George Lucas Breaks Ground on LA’s Museum of Narrative Art

Wielding a silver shovel instead of a lightsaber, “Star Wars” creator George Lucas joined a handful of elected officials Wednesday in breaking ground on a billion-dollar museum dedicated to the art of visual storytelling. 

Construction of the Lucas Museum of Narrative Art, a dream of the 73-year-old writer-director for more than a decade, is expected to be completed by the end of 2021. 

Trucks rumbled by the museum site near downtown Los Angeles as Lucas, dressed casually in a white- and blue-checkered shirt, jeans and tennis shoes, thanked more than 100 well-wishers. Among them was his collaborator and longtime friend, director Steven Spielberg. 

“I think it’s important to have a museum that, as I was joking and saying, supports all the orphan arts that nobody else wants to see, but that everybody loves,” Lucas said, describing the project. 

His museum’s mission, he added, will be to explain the myths, legends, stories and portraits of people that shape societies and bring them together as one. The art will range from paintings and digital works to comic strips and, yes, movies like “Star Wars.”

“To my feeling, popular art is an insight into a society and what they aspire to, what they really want, what they really are,” Lucas said before grabbing a shovel and joining several local officials in turning over some dirt. 

At times, the groundbreaking resembled a movie premiere minus the red carpet, with television cameras and photographers capturing the moment. Lucas called on Spielberg to join him on the mound of dirt, directing his friend to give a thumbs-up to the cameras. 

“It’s a great location,” Spielberg told him as they headed to a private reception. Lucas pointed out the blocks-long museum site that until recently was a parking lot behind the Los Angeles Memorial Coliseum where the 1932 and 1984 Olympics took place. 

It will be transformed into a multistory museum resembling Han Solo’s Millennium Falcon spacecraft that appears to hover over an area surrounded by 11 acres of green space. The museum itself will contain more than 100,000 square feet of gallery space, underground parking, a restaurant, movie theaters and other amenities. Numerous programs are being planned for children from surrounding schools. 

Lucas and his wife, Mellody Hobson, are picking up the cost, which museum officials expect will exceed $1 billion for construction and its operating endowment. That will make it the largest public gift ever given to a municipality, local officials say. 

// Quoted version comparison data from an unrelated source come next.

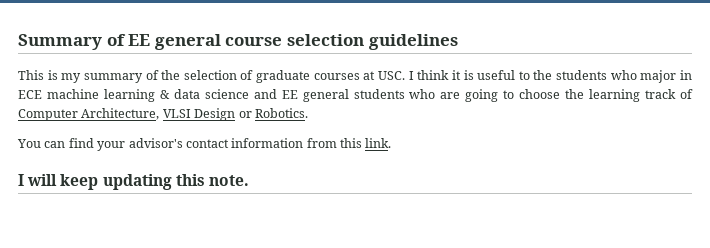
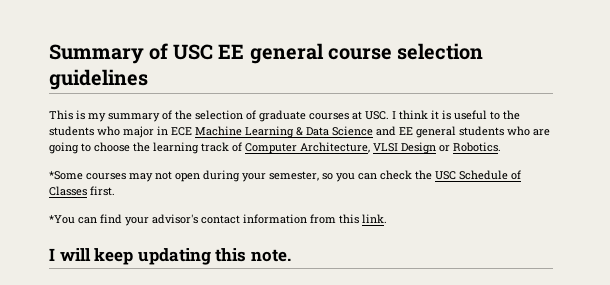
- Summary of EE general course selection guidelines
+ Summary of USC EE general course selection guidelines
- This is my summary of the selection of graduate courses at USC. I think it is useful to the students who major in ECE machine learning & data science and EE general students who are going to choose the learning track of Computer Architecture, VLSI Design or Robotics.
+ This is my summary of the selection of graduate courses at USC. I think it is useful to the students who major in ECE Machine Learning & Data Science and EE general students who are going to choose the learning track of Computer Architecture, VLSI Design or Robotics.
- You can find your advisor's contact information from this link.
+ *Some courses may not open during your semester, so you can check the USC Schedule of Classes first.
+ *You can find your advisor's contact information from this link.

The museum will be in Exposition Park, across the street from the Natural History Museum of Los Angeles County, the California Science Center and the California African American Museum and on the edge of the University of Southern California, where Lucas studied in the 1960s.

Although Lucas attended college nearby, the site was the third choice for the museum. Lucas and his wife couldn’t reach an agreement with the director’s hometown of San Francisco or his wife’s hometown of Chicago. 

The museum’s wide-ranging collection will include paintings by Norman Rockwell, Edgar Degas and Pierre-Auguste Renoir, comic strips by “Peanuts” creator Charles Schulz and underground artist Robert Crumb, animation from films such as “Who Framed Roger Rabbit” and special effects from films such as “E.T. the Extra-Terrestrial.” 

Classic films represented will range from 1927’s futuristic masterpiece “Metropolis” and Orson Welles’ groundbreaking 1941 film “Citizen Kane” to the Lucas-Spielberg collaborations on the “Indiana Jones” movies. 

And, of course, The Force will be strong at the museum. People will find everything from Luke Skywalker’s first lightsaber to Darth Vader’s helmet. Storyboards laying out the tale that Lucas created and that lives on in new film iterations also will be on display, along with stormtrooper uniforms and other set pieces. 

Lucas, who has said mythologist Joseph Campbell’s “The Hero With a Thousand Faces” helped inspire his “Star Wars” stories, remarked Wednesday that he believes that without such tales, people don’t come together to gain common cultural understanding. 

“Whether it’s a cave painting or whether it’s Apollo as a statue or whether it’s the Sistine Chapel, whether it’s Napoleon on a horse, whatever it is, that’s what we aspire to,” he said. 

And that’s a message, he added, that he hopes museum visitors will come away with.